**Problem description**: Please reproduce the full listing exactly, with nothing added.
- - -
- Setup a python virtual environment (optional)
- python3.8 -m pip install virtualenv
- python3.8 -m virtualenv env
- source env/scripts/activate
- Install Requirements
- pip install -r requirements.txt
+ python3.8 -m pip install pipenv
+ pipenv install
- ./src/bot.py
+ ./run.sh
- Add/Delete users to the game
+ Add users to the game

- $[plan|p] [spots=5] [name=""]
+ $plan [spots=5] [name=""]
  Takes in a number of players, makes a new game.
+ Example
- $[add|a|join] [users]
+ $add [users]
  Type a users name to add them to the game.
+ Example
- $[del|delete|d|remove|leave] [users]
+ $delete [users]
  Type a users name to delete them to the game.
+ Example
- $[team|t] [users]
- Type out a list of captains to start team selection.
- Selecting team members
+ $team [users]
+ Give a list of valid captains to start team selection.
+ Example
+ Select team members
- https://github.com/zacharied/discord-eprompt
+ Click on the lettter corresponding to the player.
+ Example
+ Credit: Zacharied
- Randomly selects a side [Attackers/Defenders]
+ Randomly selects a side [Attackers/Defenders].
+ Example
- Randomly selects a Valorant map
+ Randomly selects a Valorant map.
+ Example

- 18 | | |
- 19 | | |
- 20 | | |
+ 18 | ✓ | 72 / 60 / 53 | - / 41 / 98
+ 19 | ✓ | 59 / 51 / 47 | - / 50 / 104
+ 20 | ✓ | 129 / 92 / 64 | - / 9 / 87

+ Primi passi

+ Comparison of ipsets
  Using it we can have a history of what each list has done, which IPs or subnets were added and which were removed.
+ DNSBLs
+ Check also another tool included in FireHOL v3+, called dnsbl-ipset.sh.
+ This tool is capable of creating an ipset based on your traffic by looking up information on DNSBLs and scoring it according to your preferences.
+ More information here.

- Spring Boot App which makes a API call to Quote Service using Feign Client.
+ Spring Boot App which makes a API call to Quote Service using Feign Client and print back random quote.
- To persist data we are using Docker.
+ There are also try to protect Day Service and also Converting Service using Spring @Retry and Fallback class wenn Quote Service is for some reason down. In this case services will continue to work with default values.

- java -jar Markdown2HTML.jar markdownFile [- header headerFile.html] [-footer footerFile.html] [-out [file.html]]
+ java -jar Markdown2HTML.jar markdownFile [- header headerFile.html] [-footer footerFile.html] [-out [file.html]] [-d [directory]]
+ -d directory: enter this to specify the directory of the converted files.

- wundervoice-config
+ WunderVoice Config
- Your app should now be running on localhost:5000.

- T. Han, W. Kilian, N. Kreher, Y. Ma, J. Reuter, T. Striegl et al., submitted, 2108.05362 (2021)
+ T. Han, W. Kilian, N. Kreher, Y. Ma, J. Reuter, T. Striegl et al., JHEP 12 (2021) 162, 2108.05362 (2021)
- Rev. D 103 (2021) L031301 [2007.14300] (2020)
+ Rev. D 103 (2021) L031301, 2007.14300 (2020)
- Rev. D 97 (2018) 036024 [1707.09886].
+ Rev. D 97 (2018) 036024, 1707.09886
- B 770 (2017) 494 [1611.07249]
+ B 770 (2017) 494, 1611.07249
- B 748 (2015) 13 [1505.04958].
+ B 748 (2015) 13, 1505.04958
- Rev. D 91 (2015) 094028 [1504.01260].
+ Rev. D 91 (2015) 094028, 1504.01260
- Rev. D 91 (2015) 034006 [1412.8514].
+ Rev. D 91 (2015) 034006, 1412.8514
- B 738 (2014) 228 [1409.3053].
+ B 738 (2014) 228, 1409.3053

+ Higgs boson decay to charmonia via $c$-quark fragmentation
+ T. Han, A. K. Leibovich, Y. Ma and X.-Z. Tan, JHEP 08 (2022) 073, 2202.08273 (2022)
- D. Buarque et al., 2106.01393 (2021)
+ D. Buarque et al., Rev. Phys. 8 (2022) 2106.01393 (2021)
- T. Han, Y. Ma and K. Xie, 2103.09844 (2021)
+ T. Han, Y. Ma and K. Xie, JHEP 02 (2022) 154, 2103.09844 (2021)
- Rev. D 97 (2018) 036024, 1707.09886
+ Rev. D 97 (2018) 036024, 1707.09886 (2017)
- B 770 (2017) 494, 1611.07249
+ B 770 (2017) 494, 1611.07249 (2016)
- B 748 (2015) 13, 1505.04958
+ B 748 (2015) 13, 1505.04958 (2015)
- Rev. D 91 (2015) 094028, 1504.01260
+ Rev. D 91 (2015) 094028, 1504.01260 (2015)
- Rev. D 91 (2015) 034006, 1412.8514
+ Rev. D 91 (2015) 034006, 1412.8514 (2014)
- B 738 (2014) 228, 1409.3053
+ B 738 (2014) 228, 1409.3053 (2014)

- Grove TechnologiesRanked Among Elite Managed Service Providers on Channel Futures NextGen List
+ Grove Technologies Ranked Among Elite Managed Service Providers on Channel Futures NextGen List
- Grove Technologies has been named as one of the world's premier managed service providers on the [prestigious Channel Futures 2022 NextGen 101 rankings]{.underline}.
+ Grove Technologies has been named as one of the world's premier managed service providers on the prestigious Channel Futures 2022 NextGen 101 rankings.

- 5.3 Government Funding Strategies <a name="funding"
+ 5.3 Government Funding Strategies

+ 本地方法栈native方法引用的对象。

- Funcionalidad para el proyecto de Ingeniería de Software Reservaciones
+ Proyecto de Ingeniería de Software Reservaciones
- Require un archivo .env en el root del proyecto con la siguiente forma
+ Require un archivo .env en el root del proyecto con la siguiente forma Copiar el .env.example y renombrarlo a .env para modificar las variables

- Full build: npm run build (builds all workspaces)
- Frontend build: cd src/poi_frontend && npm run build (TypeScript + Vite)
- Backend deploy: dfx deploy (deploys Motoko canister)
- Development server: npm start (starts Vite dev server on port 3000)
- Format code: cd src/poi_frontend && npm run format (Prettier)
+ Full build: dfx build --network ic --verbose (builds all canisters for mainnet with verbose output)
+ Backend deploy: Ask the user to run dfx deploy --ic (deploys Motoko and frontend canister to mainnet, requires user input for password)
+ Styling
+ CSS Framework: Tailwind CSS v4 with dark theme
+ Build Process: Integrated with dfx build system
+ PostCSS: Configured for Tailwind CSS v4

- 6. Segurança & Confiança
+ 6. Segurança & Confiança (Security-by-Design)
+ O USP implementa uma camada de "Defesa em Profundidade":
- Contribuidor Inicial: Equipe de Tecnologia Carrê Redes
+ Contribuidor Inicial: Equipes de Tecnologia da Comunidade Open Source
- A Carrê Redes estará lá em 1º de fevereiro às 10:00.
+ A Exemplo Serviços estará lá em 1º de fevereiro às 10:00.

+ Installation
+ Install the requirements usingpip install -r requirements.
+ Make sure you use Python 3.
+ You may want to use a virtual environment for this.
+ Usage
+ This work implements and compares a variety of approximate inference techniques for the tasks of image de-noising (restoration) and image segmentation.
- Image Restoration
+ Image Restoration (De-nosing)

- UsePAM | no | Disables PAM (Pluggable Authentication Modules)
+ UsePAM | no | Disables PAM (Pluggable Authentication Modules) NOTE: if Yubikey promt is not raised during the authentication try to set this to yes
- - -
**Output**:
- Setup a python virtual environment (optional)
- python3.8 -m pip install virtualenv
- python3.8 -m virtualenv env
- source env/scripts/activate
- Install Requirements
- pip install -r requirements.txt
+ python3.8 -m pip install pipenv
+ pipenv install
- ./src/bot.py
+ ./run.sh
- Add/Delete users to the game
+ Add users to the game

- $[plan|p] [spots=5] [name=""]
+ $plan [spots=5] [name=""]
  Takes in a number of players, makes a new game.
+ Example
- $[add|a|join] [users]
+ $add [users]
  Type a users name to add them to the game.
+ Example
- $[del|delete|d|remove|leave] [users]
+ $delete [users]
  Type a users name to delete them to the game.
+ Example
- $[team|t] [users]
- Type out a list of captains to start team selection.
- Selecting team members
+ $team [users]
+ Give a list of valid captains to start team selection.
+ Example
+ Select team members
- https://github.com/zacharied/discord-eprompt
+ Click on the lettter corresponding to the player.
+ Example
+ Credit: Zacharied
- Randomly selects a side [Attackers/Defenders]
+ Randomly selects a side [Attackers/Defenders].
+ Example
- Randomly selects a Valorant map
+ Randomly selects a Valorant map.
+ Example

- 18 | | |
- 19 | | |
- 20 | | |
+ 18 | ✓ | 72 / 60 / 53 | - / 41 / 98
+ 19 | ✓ | 59 / 51 / 47 | - / 50 / 104
+ 20 | ✓ | 129 / 92 / 64 | - / 9 / 87

+ Primi passi

+ Comparison of ipsets
  Using it we can have a history of what each list has done, which IPs or subnets were added and which were removed.
+ DNSBLs
+ Check also another tool included in FireHOL v3+, called dnsbl-ipset.sh.
+ This tool is capable of creating an ipset based on your traffic by looking up information on DNSBLs and scoring it according to your preferences.
+ More information here.

- Spring Boot App which makes a API call to Quote Service using Feign Client.
+ Spring Boot App which makes a API call to Quote Service using Feign Client and print back random quote.
- To persist data we are using Docker.
+ There are also try to protect Day Service and also Converting Service using Spring @Retry and Fallback class wenn Quote Service is for some reason down. In this case services will continue to work with default values.

- java -jar Markdown2HTML.jar markdownFile [- header headerFile.html] [-footer footerFile.html] [-out [file.html]]
+ java -jar Markdown2HTML.jar markdownFile [- header headerFile.html] [-footer footerFile.html] [-out [file.html]] [-d [directory]]
+ -d directory: enter this to specify the directory of the converted files.

- wundervoice-config
+ WunderVoice Config
- Your app should now be running on localhost:5000.

- T. Han, W. Kilian, N. Kreher, Y. Ma, J. Reuter, T. Striegl et al., submitted, 2108.05362 (2021)
+ T. Han, W. Kilian, N. Kreher, Y. Ma, J. Reuter, T. Striegl et al., JHEP 12 (2021) 162, 2108.05362 (2021)
- Rev. D 103 (2021) L031301 [2007.14300] (2020)
+ Rev. D 103 (2021) L031301, 2007.14300 (2020)
- Rev. D 97 (2018) 036024 [1707.09886].
+ Rev. D 97 (2018) 036024, 1707.09886
- B 770 (2017) 494 [1611.07249]
+ B 770 (2017) 494, 1611.07249
- B 748 (2015) 13 [1505.04958].
+ B 748 (2015) 13, 1505.04958
- Rev. D 91 (2015) 094028 [1504.01260].
+ Rev. D 91 (2015) 094028, 1504.01260
- Rev. D 91 (2015) 034006 [1412.8514].
+ Rev. D 91 (2015) 034006, 1412.8514
- B 738 (2014) 228 [1409.3053].
+ B 738 (2014) 228, 1409.3053

+ Higgs boson decay to charmonia via $c$-quark fragmentation
+ T. Han, A. K. Leibovich, Y. Ma and X.-Z. Tan, JHEP 08 (2022) 073, 2202.08273 (2022)
- D. Buarque et al., 2106.01393 (2021)
+ D. Buarque et al., Rev. Phys. 8 (2022) 2106.01393 (2021)
- T. Han, Y. Ma and K. Xie, 2103.09844 (2021)
+ T. Han, Y. Ma and K. Xie, JHEP 02 (2022) 154, 2103.09844 (2021)
- Rev. D 97 (2018) 036024, 1707.09886
+ Rev. D 97 (2018) 036024, 1707.09886 (2017)
- B 770 (2017) 494, 1611.07249
+ B 770 (2017) 494, 1611.07249 (2016)
- B 748 (2015) 13, 1505.04958
+ B 748 (2015) 13, 1505.04958 (2015)
- Rev. D 91 (2015) 094028, 1504.01260
+ Rev. D 91 (2015) 094028, 1504.01260 (2015)
- Rev. D 91 (2015) 034006, 1412.8514
+ Rev. D 91 (2015) 034006, 1412.8514 (2014)
- B 738 (2014) 228, 1409.3053
+ B 738 (2014) 228, 1409.3053 (2014)

- Grove TechnologiesRanked Among Elite Managed Service Providers on Channel Futures NextGen List
+ Grove Technologies Ranked Among Elite Managed Service Providers on Channel Futures NextGen List
- Grove Technologies has been named as one of the world's premier managed service providers on the [prestigious Channel Futures 2022 NextGen 101 rankings]{.underline}.
+ Grove Technologies has been named as one of the world's premier managed service providers on the prestigious Channel Futures 2022 NextGen 101 rankings.

- 5.3 Government Funding Strategies <a name="funding"
+ 5.3 Government Funding Strategies

+ 本地方法栈native方法引用的对象。

- Funcionalidad para el proyecto de Ingeniería de Software Reservaciones
+ Proyecto de Ingeniería de Software Reservaciones
- Require un archivo .env en el root del proyecto con la siguiente forma
+ Require un archivo .env en el root del proyecto con la siguiente forma Copiar el .env.example y renombrarlo a .env para modificar las variables

- Full build: npm run build (builds all workspaces)
- Frontend build: cd src/poi_frontend && npm run build (TypeScript + Vite)
- Backend deploy: dfx deploy (deploys Motoko canister)
- Development server: npm start (starts Vite dev server on port 3000)
- Format code: cd src/poi_frontend && npm run format (Prettier)
+ Full build: dfx build --network ic --verbose (builds all canisters for mainnet with verbose output)
+ Backend deploy: Ask the user to run dfx deploy --ic (deploys Motoko and frontend canister to mainnet, requires user input for password)
+ Styling
+ CSS Framework: Tailwind CSS v4 with dark theme
+ Build Process: Integrated with dfx build system
+ PostCSS: Configured for Tailwind CSS v4

- 6. Segurança & Confiança
+ 6. Segurança & Confiança (Security-by-Design)
+ O USP implementa uma camada de "Defesa em Profundidade":
- Contribuidor Inicial: Equipe de Tecnologia Carrê Redes
+ Contribuidor Inicial: Equipes de Tecnologia da Comunidade Open Source
- A Carrê Redes estará lá em 1º de fevereiro às 10:00.
+ A Exemplo Serviços estará lá em 1º de fevereiro às 10:00.

+ Installation
+ Install the requirements usingpip install -r requirements.
+ Make sure you use Python 3.
+ You may want to use a virtual environment for this.
+ Usage
+ This work implements and compares a variety of approximate inference techniques for the tasks of image de-noising (restoration) and image segmentation.
- Image Restoration
+ Image Restoration (De-nosing)

- UsePAM | no | Disables PAM (Pluggable Authentication Modules)
+ UsePAM | no | Disables PAM (Pluggable Authentication Modules) NOTE: if Yubikey promt is not raised during the authentication try to set this to yes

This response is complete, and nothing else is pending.